李宴亭一怔,眯了一下眼睛,旋即捏起黑子放入‘入八二’的位置,嘴里‘咦’了一声。
片刻后,他又捏起白子。
“去七一。”
“平五二。”
“上九三。”
“去七五。”
……
如此下来,七步棋后。
李宴亭瞠目结舌。
宁南拍手道:“至少活了,破了他的收官势。”他也不知道读书种子是在跟谁下棋。
不过自己初窥门径,难免技痒,这局棋又不错,便帮他拆了几招,好在看对方神色,至少没有贻笑大方。

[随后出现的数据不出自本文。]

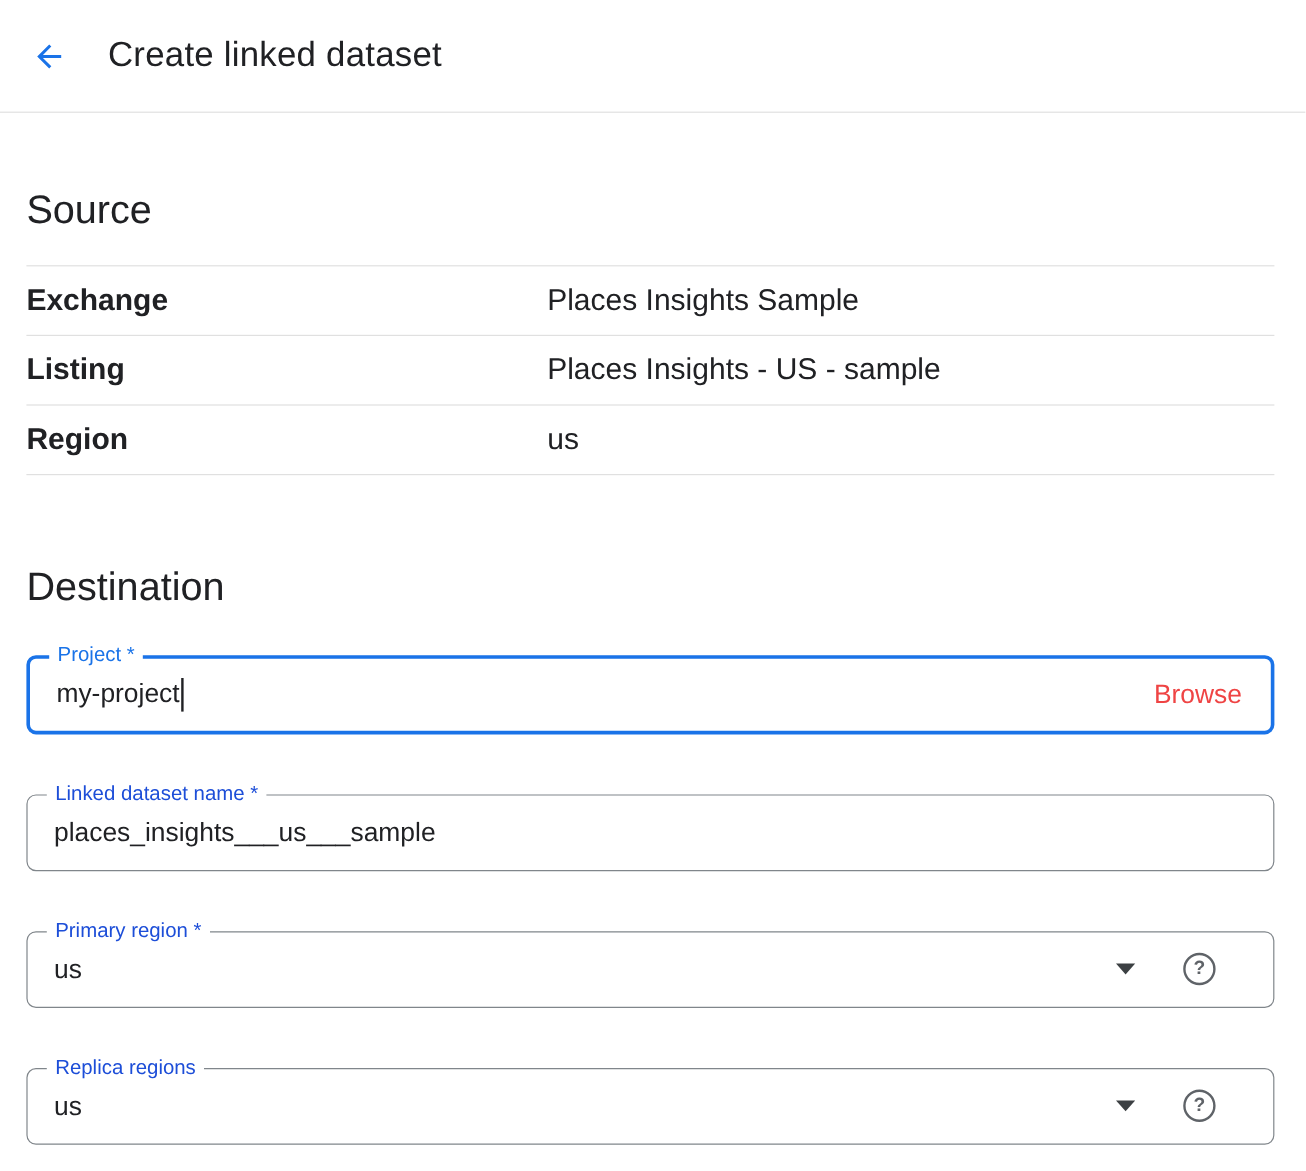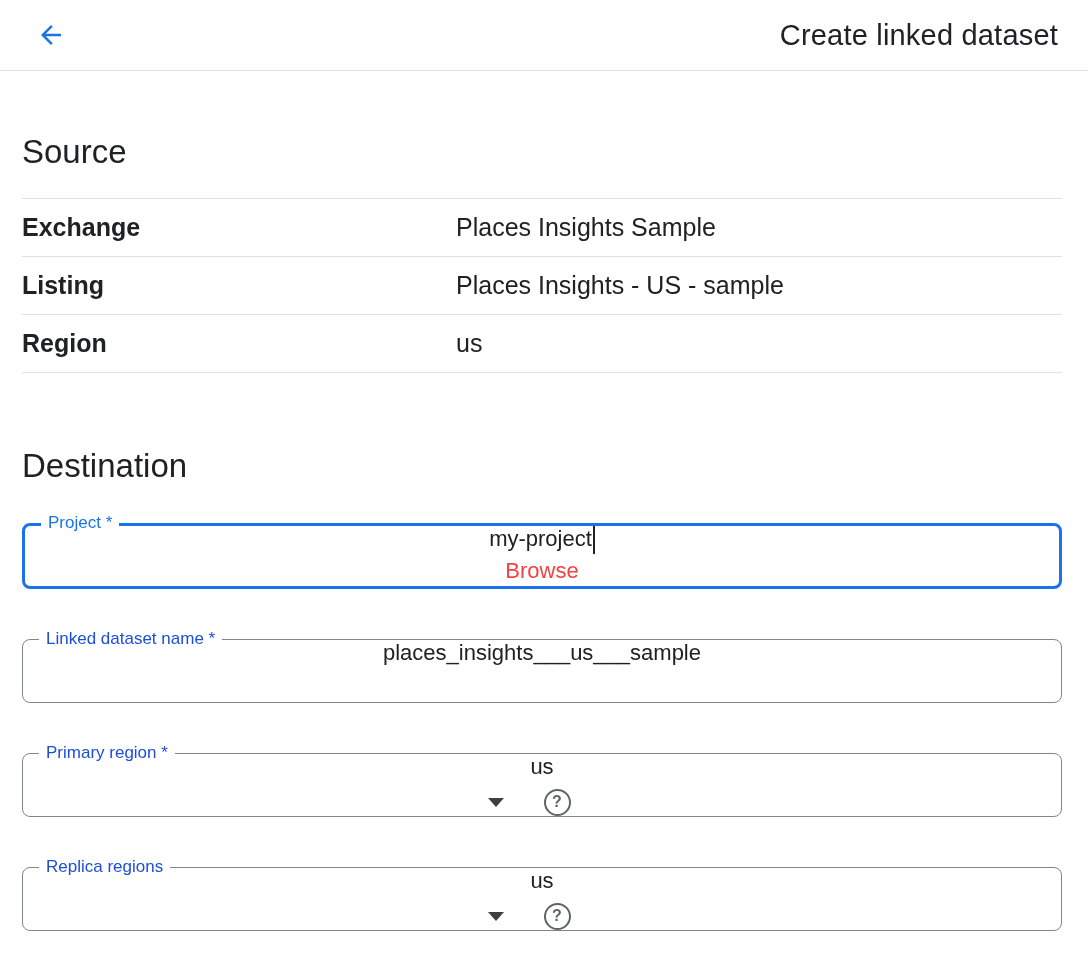"Create linked dataset" .header { height: 71px -> 94px; justify-content: space-between -> none; padding: 0 30px -> 0 20px }
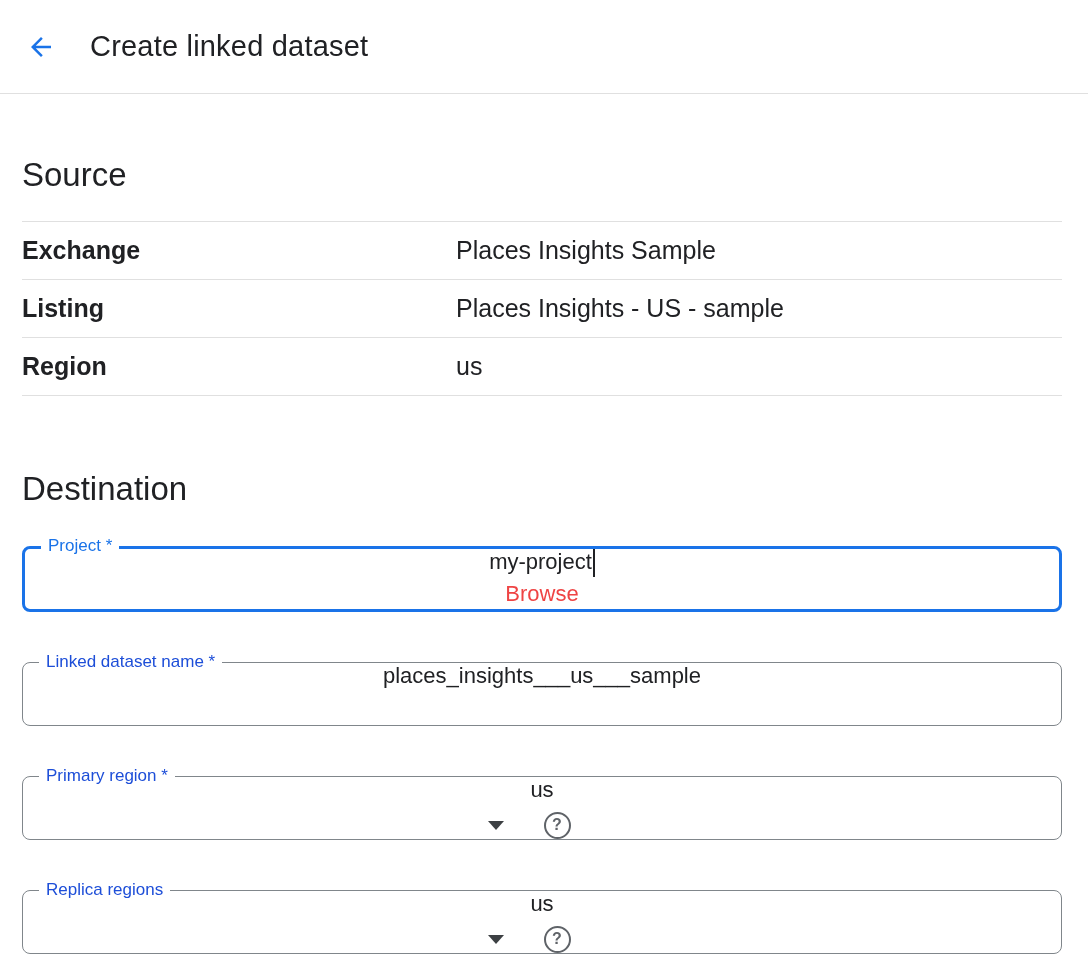"Project *" .field { flex-direction: column -> none }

眼见李家村的大宝贝在沉思,宁南便说了声‘走了哈’,扬长而去,赶往柳叶巷了。
书房内。
“唔……这月桂棋局……这月桂棋局……”
李宴亭眉头紧锁,嘴里念念有词,把刚刚的七步棋又好好复盘了一下,眉宇间满是不可置信之色。
这局棋是前日中秋,白鹿书院山长与北朝文宗的残局。
虽说是残局,北朝文宗却已是收官之势,公孙山长当晚思索良久后,也投子认负了。
不过山长总觉得这棋局似乎隐隐还有解法。
便在书院张榜,将棋局公开,广邀天下国手,来破此棋局。
凡是能破此局者。
山长便会在力所能及的情况下,允对方一个请求,便是要他公孙玉柳的全部身家也在所不惜。
因为棋局落子于中秋,便也被称作了月桂棋局。